North Georgia Black Methodist for Church Renewal, Inc. has consistently condemned the individual and collective attacks on our community. Last year, we requested the North Georgia Annual Conference to stand with us against white supremacy. We specifically highlighted the reality and impact of lynching in our community and the impact on our churches. These latest lynchings of Ahmaud Arbery (February/Georgia), Breonna Taylor (March/Kentucky), George Floyd (May/Minnesota) and Tony McDade (May/Florida) serve as vivid reminders. No matter how or where, being black in America has ALWAYS BEEN HAZARDOUS to our health. Now the world is screaming, “Black Lives Matter” and the list of names keeps growing. Surviving as a fully self- expressed African American human being in a culture of white supremacy requires extraordinary coping skills and a supportive village. Yet, even “Jesus wept.”
We are choosing to use the term white supremacy because it better reflects what we are addressing. For a helpful summary of race, click this link:
This evil of white supremacy is pervasive and organized. There is wickedness in high places. Arrests are a start. However, until we see convictions, sentences and actual time served, we are not impressed. Lost in this will be the continued sacrifice the black community makes for the pathology of white rage, fear and entitlement. We are simultaneously battling economic losses and unbearable deaths from COVID-19. We are grateful for healthcare workers.
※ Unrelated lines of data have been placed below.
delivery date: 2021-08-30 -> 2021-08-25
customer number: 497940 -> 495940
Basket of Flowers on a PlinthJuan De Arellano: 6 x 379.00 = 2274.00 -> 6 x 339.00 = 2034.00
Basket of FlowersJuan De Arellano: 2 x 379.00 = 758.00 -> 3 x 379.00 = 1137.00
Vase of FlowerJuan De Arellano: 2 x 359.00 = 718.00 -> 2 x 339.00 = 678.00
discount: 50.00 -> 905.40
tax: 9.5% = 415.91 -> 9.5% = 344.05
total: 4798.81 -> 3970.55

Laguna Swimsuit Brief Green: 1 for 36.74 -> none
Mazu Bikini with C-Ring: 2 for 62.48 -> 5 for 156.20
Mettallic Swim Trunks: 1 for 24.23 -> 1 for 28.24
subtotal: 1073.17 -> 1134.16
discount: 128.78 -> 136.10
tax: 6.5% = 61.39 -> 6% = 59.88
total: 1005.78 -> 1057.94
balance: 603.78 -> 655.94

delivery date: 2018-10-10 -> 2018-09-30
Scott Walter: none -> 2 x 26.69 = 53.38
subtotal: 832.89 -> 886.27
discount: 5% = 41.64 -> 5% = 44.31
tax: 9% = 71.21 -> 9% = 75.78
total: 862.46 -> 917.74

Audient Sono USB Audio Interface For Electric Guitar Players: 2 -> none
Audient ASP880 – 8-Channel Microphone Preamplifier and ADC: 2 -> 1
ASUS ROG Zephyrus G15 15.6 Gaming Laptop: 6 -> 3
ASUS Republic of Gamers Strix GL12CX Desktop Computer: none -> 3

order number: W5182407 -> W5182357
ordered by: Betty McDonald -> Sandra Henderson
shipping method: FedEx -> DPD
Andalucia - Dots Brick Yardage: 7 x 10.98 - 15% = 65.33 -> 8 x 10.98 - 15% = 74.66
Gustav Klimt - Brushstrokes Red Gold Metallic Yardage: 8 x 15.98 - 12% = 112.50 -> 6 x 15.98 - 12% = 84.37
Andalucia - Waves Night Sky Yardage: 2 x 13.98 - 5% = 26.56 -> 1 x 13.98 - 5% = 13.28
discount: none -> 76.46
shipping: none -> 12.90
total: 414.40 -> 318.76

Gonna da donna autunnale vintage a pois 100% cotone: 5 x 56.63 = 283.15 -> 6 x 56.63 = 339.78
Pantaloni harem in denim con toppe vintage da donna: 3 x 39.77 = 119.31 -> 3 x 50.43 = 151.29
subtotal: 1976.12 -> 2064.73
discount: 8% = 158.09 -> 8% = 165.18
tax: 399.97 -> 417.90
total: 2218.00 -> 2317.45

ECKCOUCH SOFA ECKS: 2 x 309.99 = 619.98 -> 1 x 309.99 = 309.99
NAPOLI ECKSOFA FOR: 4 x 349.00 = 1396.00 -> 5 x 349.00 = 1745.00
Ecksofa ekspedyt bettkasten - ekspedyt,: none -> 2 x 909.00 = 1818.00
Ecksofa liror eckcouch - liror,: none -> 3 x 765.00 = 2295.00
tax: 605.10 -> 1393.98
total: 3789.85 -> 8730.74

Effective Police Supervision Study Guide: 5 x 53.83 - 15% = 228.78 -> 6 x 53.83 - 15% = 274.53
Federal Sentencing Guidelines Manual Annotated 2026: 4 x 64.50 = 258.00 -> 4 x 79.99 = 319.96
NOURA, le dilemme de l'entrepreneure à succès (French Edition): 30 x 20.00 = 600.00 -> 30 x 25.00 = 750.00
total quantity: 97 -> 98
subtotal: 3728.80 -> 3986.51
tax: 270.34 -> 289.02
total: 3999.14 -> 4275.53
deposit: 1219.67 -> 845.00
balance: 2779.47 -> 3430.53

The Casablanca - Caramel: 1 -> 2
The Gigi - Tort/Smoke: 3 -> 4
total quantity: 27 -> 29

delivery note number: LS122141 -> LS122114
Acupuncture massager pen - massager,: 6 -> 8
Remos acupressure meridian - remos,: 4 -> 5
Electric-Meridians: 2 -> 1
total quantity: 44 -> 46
Yet, we pray for true healers. We feel the weight of the names when we call the roll. They push us forward.
The United Methodist Church must fully engage in its own unfinished work and end systems, structures and practices rooted in white supremacy (as well as its offspring - systemic racism, white privilege, etc.) within the church and community. Our faith teaches God created human beings. Europeans (white) created race, as we know it today, to justify the perpetual servitude for Africans (black) and their descendants. The United States of America perfected chattel slavery based solely on race. America has issues with race because it never intended to free enslaved Africans and has yet to achieve equality. African Americans will accept nothing less than freedom. Slavery has never truly ended...it simply morphed into another version of itself. Same devil...different name, e.g. convict leasing, Jim Crow, mass incarceration.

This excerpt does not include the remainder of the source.